= Activity =
An exact copy of every record is needed, with all pictures omitted.

(Change detection outputs)
○ ○ ○ ○ ○ ○ ○
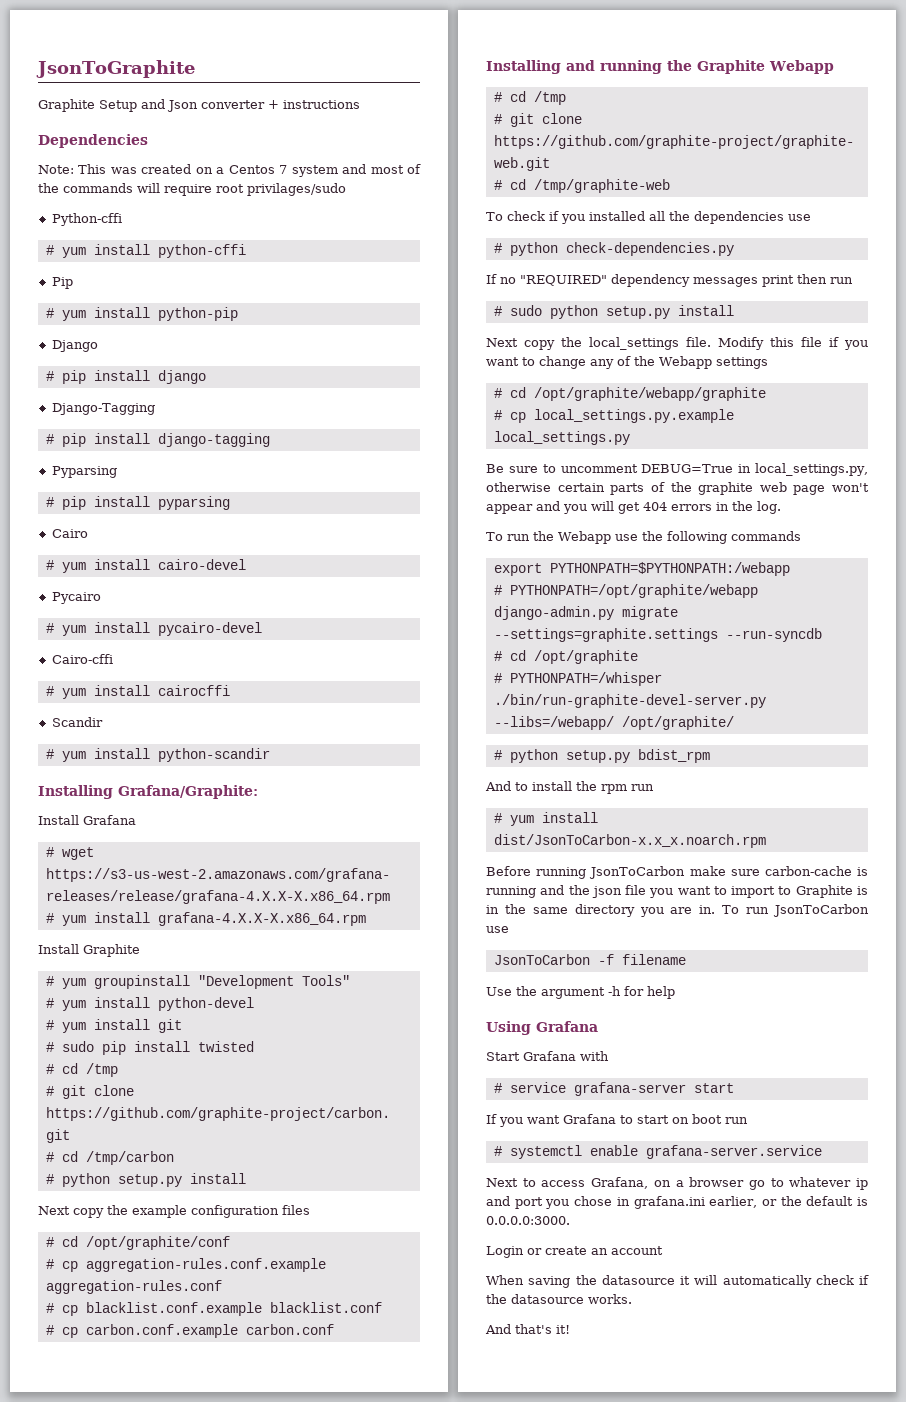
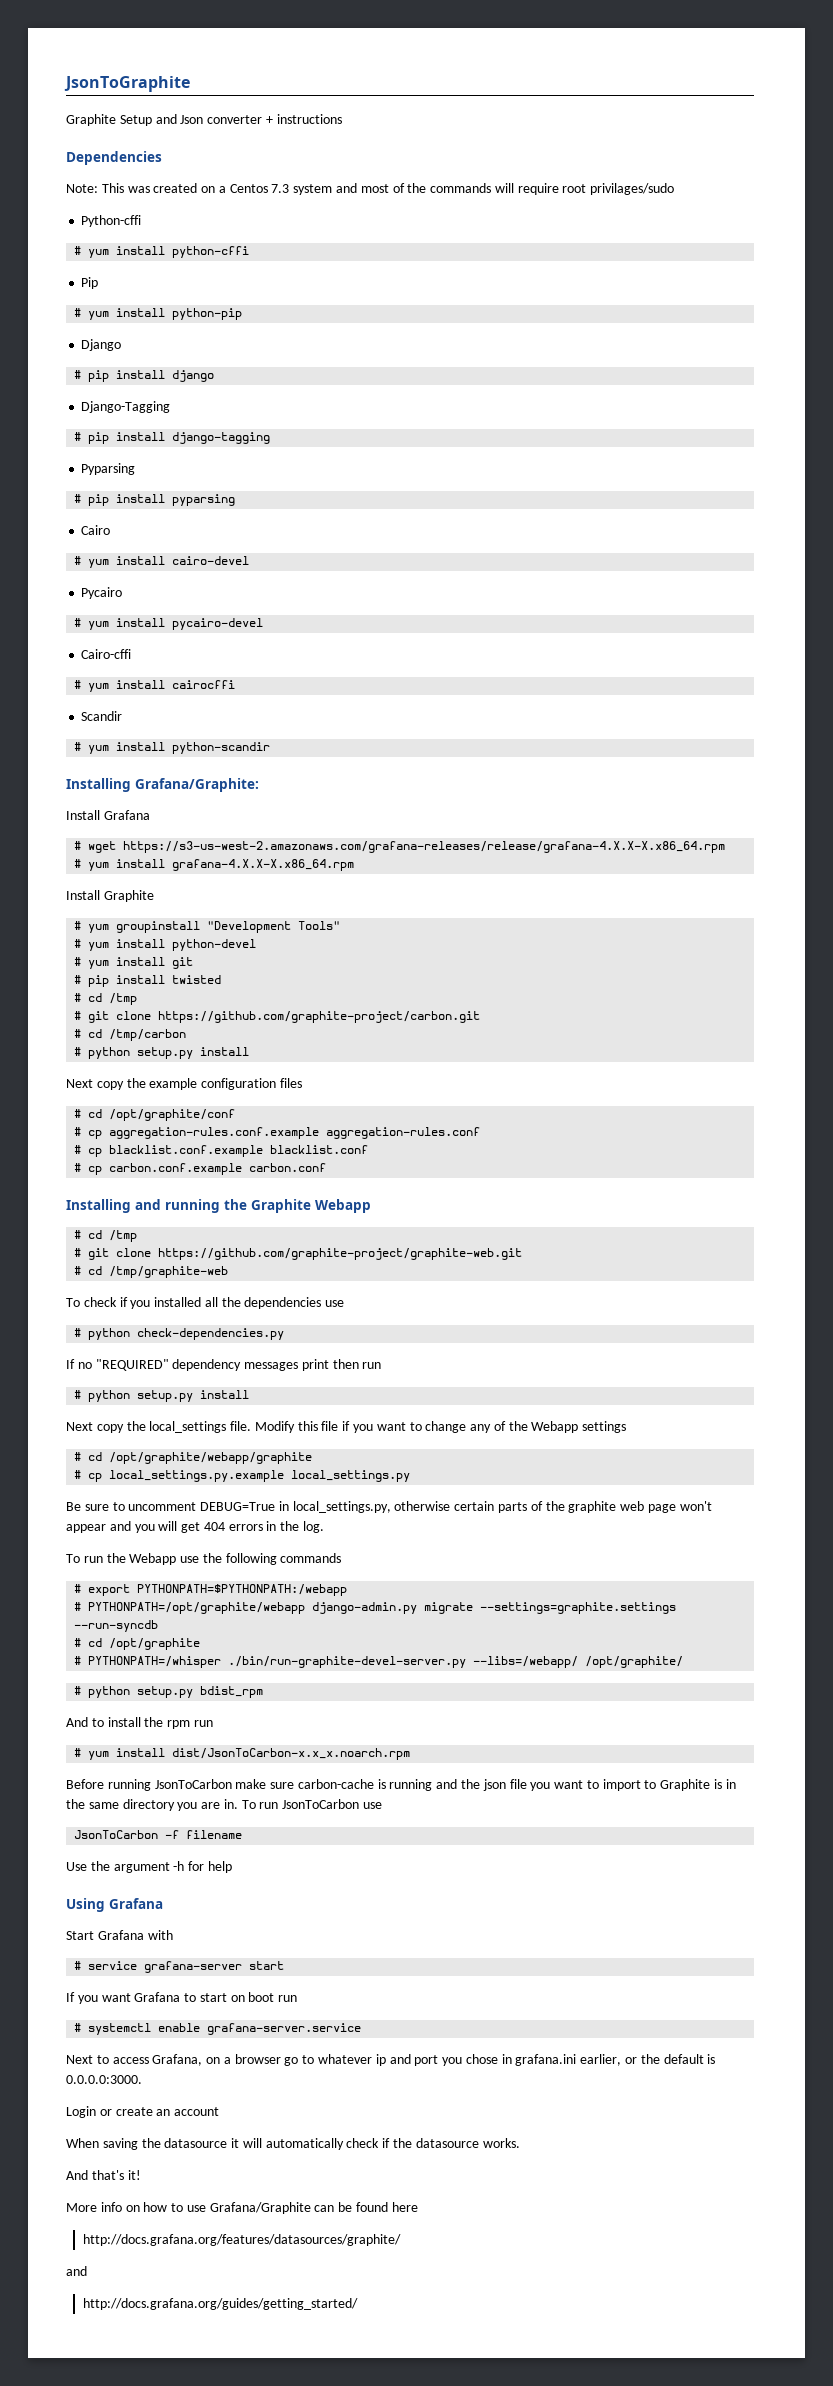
[279,165,288,174] 7 -> [271,184,290,193] 7.3
[61,1041,94,1052] sudo -> (82, 979) none
[509,305,542,316] sudo -> (82, 1394) none
(801, 536) none -> [74,1584,82,1593] #
(570, 1329) none -> [66,2202,418,2214] [82,2234,401,2246] [66,2266,87,2276] [82,2298,358,2310] // More info on how to use Grafana/Graphite can be found here // http://docs.grafana.org/features/datasources/graphite/ // and // http://docs.grafana.org/guides/getting_started/

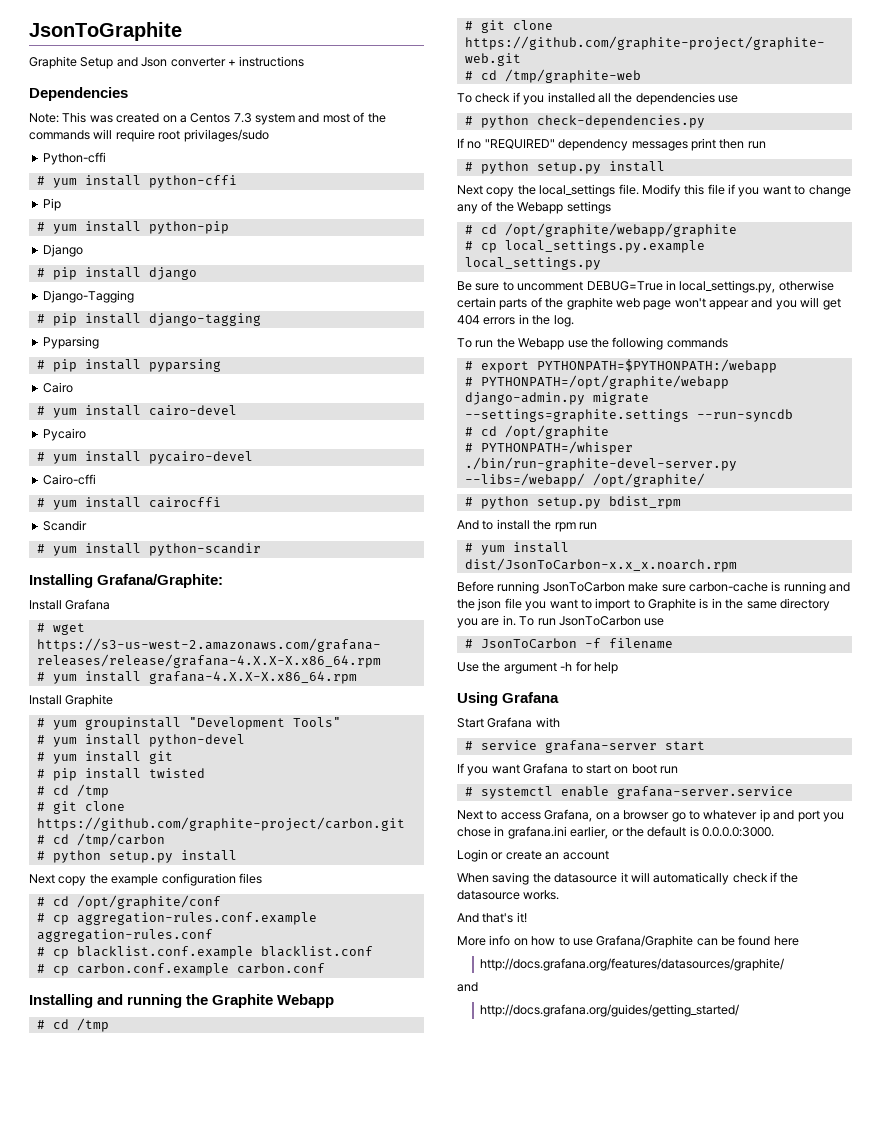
(383, 1805) none -> [464,639,473,648] #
○ ○ ○ ○ ○ ○ ○
= Response =
[279,165,288,174] 7 -> [271,184,290,193] 7.3
[61,1041,94,1052] sudo -> (82, 979) none
[509,305,542,316] sudo -> (82, 1394) none
(801, 536) none -> [74,1584,82,1593] #
(570, 1329) none -> [66,2202,418,2214] [82,2234,401,2246] [66,2266,87,2276] [82,2298,358,2310] // More info on how to use Grafana/Graphite can be found here // http://docs.grafana.org/features/datasources/graphite/ // and // http://docs.grafana.org/guides/getting_started/

(383, 1805) none -> [464,639,473,648] #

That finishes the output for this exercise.